Cette solution est basée sur un logiciel, qui suit en temps réel la production des centrales. Il doit prévoir les volumes de production, et donc mesurer régulièrement les performances techniques des machines. Le logiciel inclut un système de prédiction des prix de vente de l’électricité. Il doit aussi tenir compte des périodes de maintenance, pendant lesquelles la production disparait.
E6 a donc eu l’idée d’un service supplémentaire : proposer les périodes de maintenance les plus favorables, c’est-à-dire celles pendant lesquelles les prix de l’électricité seraient les plus faibles. Mais elle ne savait fixer le prix d’un tel service. C’est pour cela que E6 m’a demandé d’intervenir.
La valeur du service d’optimisation de la maintenance
La première phase de cette partie de la méthode FIM consiste à choisir des segments de clientèle.
Le patron d’E6 connaissait bien son marché, ce qui nous a fait gagner beaucoup de temps. Nous avons pu segmenter les clients, et préciser les « personnas » qui pourraient être intéressés par l’offre d’optimisation de la maintenance.
Nous avons décidé de cibler les producteurs indépendants, et en leur sein les services d’exploitation des parcs et les directions générales. Et nous avions imaginé plusieurs services possibles.

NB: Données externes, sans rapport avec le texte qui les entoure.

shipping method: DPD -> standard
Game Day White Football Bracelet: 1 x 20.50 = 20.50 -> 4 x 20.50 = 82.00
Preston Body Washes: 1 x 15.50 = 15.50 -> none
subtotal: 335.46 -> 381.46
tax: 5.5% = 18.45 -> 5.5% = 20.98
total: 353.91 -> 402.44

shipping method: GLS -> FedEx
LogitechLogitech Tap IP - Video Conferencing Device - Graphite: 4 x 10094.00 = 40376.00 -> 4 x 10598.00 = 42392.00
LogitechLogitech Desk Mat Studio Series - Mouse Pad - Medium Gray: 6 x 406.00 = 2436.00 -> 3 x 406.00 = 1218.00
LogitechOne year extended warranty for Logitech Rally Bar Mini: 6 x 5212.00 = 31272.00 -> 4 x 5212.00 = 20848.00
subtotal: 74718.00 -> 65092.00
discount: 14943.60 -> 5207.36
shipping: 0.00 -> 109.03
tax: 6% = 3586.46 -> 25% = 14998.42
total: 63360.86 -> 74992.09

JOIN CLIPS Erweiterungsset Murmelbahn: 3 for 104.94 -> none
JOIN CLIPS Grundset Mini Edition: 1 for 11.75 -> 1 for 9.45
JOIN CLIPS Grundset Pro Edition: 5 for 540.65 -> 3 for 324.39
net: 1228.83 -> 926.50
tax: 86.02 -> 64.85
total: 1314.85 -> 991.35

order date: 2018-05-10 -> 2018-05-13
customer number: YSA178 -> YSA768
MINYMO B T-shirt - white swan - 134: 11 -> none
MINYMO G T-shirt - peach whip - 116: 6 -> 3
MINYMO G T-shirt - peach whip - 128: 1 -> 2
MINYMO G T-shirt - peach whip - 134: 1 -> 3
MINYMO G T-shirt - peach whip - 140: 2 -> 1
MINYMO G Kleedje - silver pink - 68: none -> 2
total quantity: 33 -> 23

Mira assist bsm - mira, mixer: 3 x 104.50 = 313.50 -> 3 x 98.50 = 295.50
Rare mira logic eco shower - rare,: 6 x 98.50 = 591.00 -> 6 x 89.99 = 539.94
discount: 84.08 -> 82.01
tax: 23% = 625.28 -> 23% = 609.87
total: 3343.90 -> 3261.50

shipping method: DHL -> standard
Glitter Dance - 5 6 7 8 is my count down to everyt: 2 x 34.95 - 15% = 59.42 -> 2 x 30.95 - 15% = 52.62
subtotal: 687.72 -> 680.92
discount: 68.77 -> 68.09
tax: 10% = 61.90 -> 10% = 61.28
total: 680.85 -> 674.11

La phase suivante a été de construire une « formule » de calcul du bénéfice client. Voici un extrait de ce que nous avons rédigé, pour deux des services que nous avions imaginés :
Optimisation des périodes de maintenance
Les exploitants ont intérêt à planifier les opérations de maintenance préventive de leurs turbines dans les périodes propices, du point de vue des prévisions de production et des prix de vente.
Aujourd’hui, les exploitants regardent les cartes de prévision de vent, et évitent les moments où le vent sera fort. C’est une activité très peu couteuse en temps de travail, et très rudimentaire. Un travail plus fin, fait à la main, parait pratiquement impossible.
Le bénéfice d’une solution automatisée doit donc prendre comme référence le processus rudimentaire actuel. Le gain réside dans le surplus de chiffre d’affaires tiré d’une maintenance pendant les heures les moins chères.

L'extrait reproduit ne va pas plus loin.